RB : Par rapport à ça, je suis toujours très précautionneux. Je pense que certaines choses appartiennent au peuple dont elles sont issues. Vraiment. On essaie de la faire sur la terre où l'on est né. Enfin, c'est une impression.Je n'affirme pas. C'est pour ça aussi que l'Afrique restera quelque chose... avec le même sentiment. Mais c'est pas Africa c'est tout quoi. Même si tu as de l'amour ! Tout ça, c'est pas Africa. Mais ce n'est pas désobligeant. C'est comme ça, c'est que les terres sont si fortes, si puissantes qu'il faut être enfanté par ces terres pour complètement les habiter.

 

 

8/ Vous êtes un grand voyageur. Vous arrive-t-il d'être encore ce touriste "qui empêche de voir"  ?
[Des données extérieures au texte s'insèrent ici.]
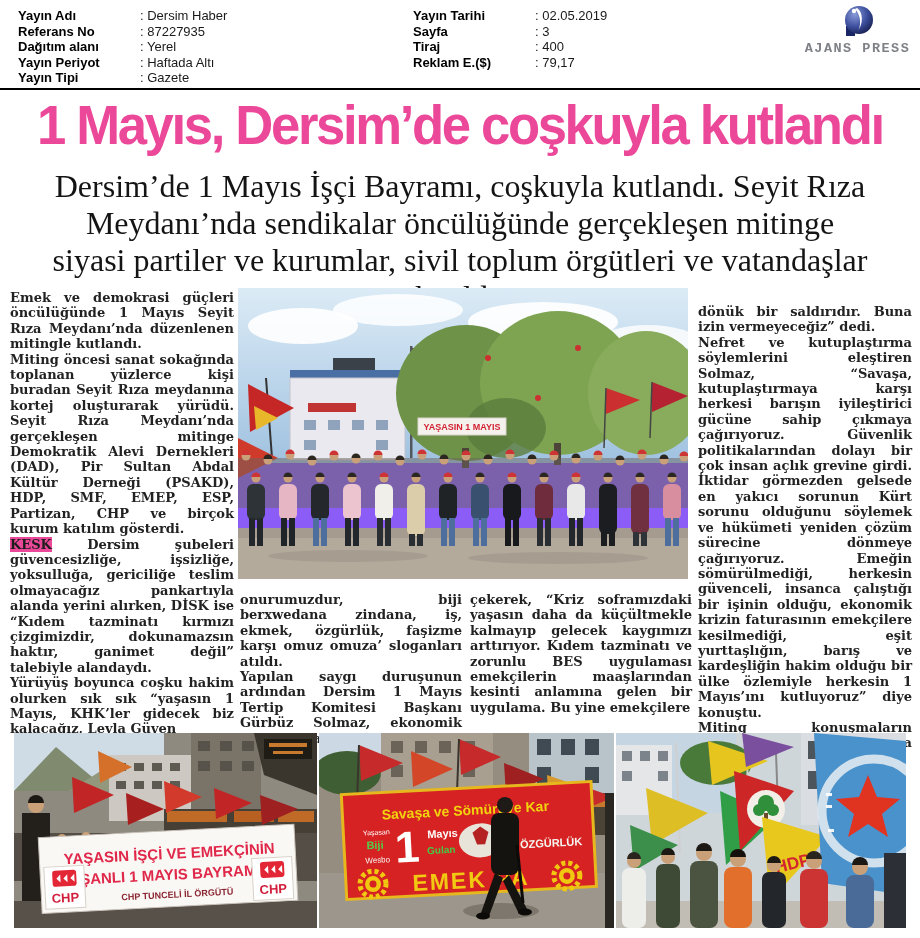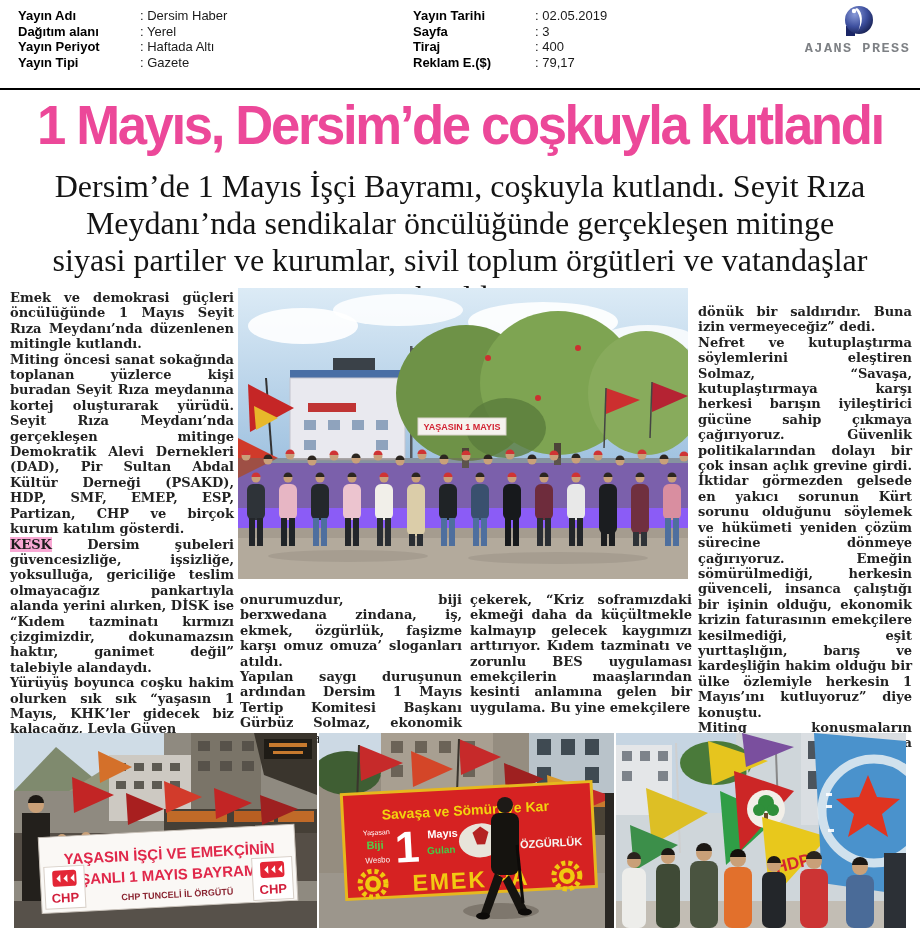"Referans No" div.meta-row { html: none -> <div> <span>Referans No</span> <span>: 87227935</span> </div> }
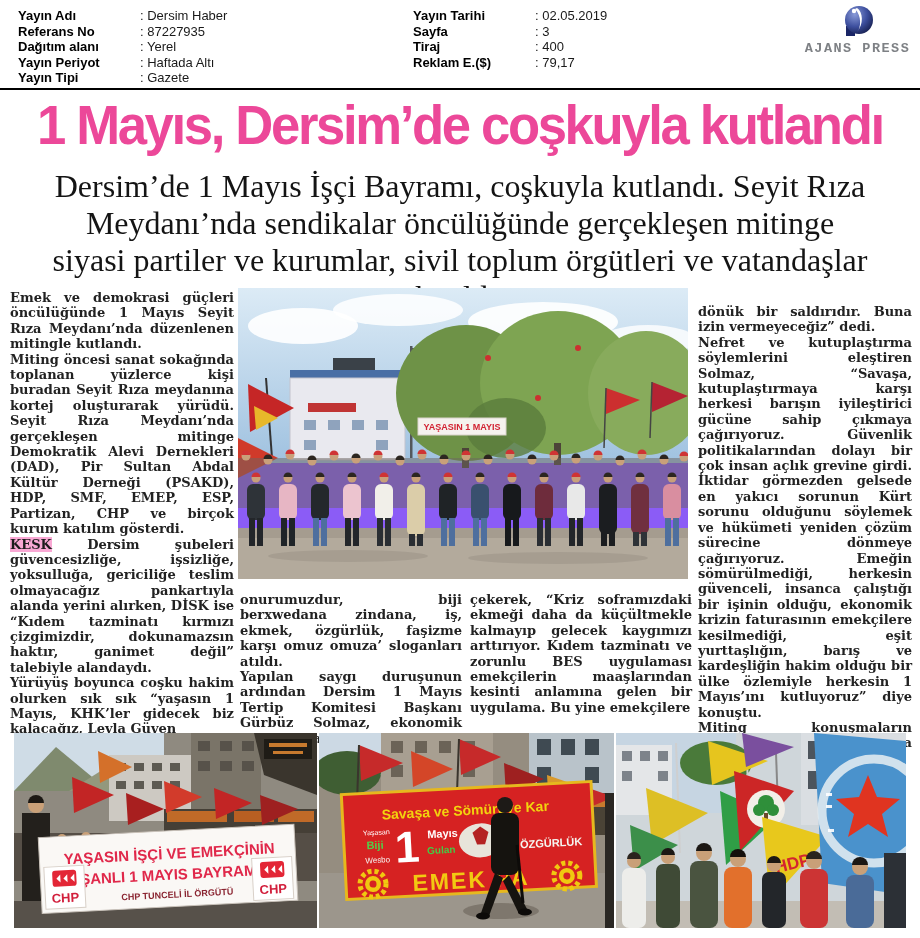"KESK" .hl { background: #f9a8d4 -> #ec4899 }
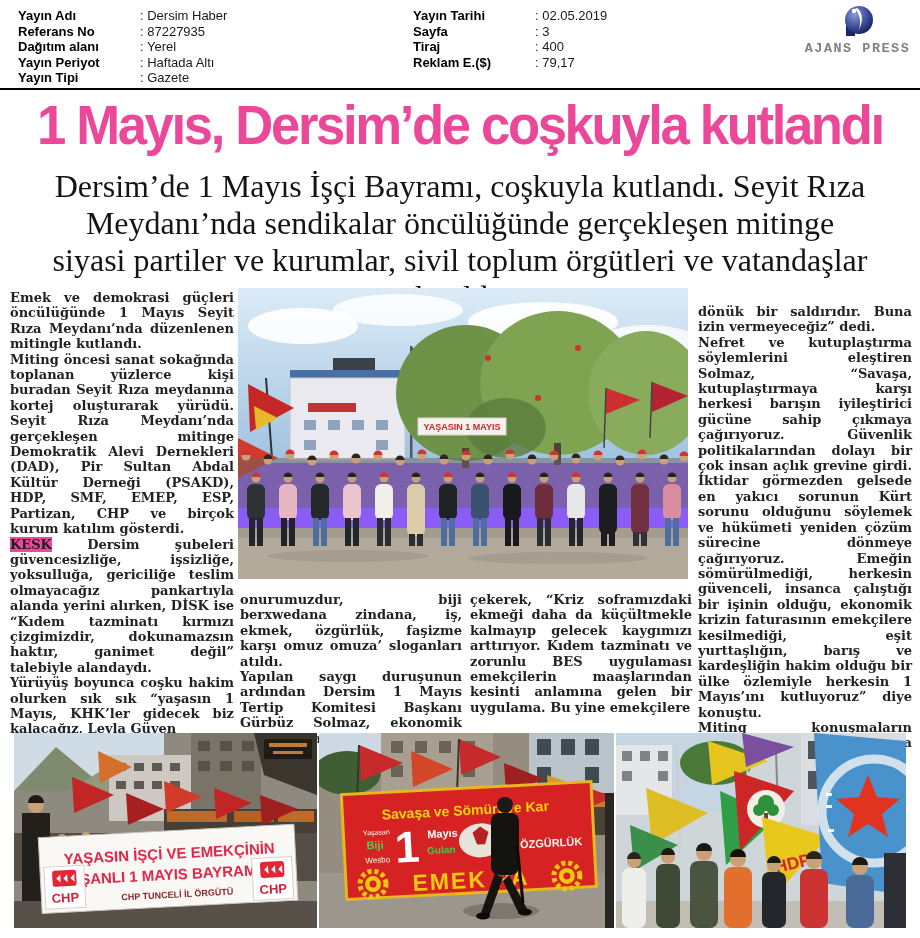"çekerek, “Kriz soframızdaki ekmeği daha" p { text: ekmeği -> yaşasın }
RB : Non, je ne pense pas ça.

G : Une fois que l'on est voyageur, on ne devient plus jamais touriste ?

RB : Si ! Si ! On ne va pas avoir la vanité perpétuelle. Ca veut dire que qui met les mots qu'il veut à celui qui s'arrange, celui qui récompense son orgueil ou sa vanité. Mais en fin de compte, on visite. Alors on visite avec plus ou moins d'acuité, plus ou moins de respect, plus ou moins de profondeur. Mais on visite quoi. On aura toujours au fond de sa poche le billet de retour si la vie est trop difficile.

 

 

9/ Vous dites que vous ne savez pas écrire des livres à la 3ème personne du singulier. Si vous aviez su, quel est l'auteur que vous auriez aimé être ?

RB : Jack London.

G : Et avec des titres en particulier ?

RB : Oh, presque tous : Martin Eden, Carnet du trimard, L'appel de la forêt, Le vagabond des étoiles...

 

 

10/ Quel genre de lecteur êtes vous ?

RB : De hasard.

G : Vous les choisissez comment vos livres ?

RB : Oh, à l'instinct.

 

 

11/ Vous dites "Cher lecteur, ce livre est dans la liste des contes cabossés. On sort d'une période où il y a eu beaucoup de liste ( prix littéraires)... Aimeriez vous être sur la liste d'un grand prix littéraire ou est-ce que vous vous en fichez ?

RB : Ben, c'est pas le fait de ne pas être sur les listes qui m'emmerde quand je suis de mauvaise humeur. Non, c'est pas ça. C'est le fait que je trouve qu'il y a beaucoup plus de lecteurs ou des gens comme vous qui reconnaissent cette écriture que de gens dont c'est le métier quoi . Voilà.

G : Et vous suivez la rentrée littéraire à la télé, dans la presse... ?

RB : Je suis content que Houellebecq leur ait fait un gros pied de nez, ça me fait assez plaisir oui.

G : Et si ça avait été Virginie, ça aurait été bien aussi ?

RB : Oui, je pense aussi. Bien sûr, bien sûr. Ca aurait été un gros pied de nez aussi, voire un plus grand encore !

 

 

12/ Une mauvaise critique de votre livre, ça vous blesse ou, le coeur léger, vous vous dites qu'on ne peut pas plaire à tout le monde ?

RB : Ca dépend des jours. Y'a des jours où je me dis "ouais, je ne peux pas plaire à tout le monde" et il y a des jours où ça me fait de la peine.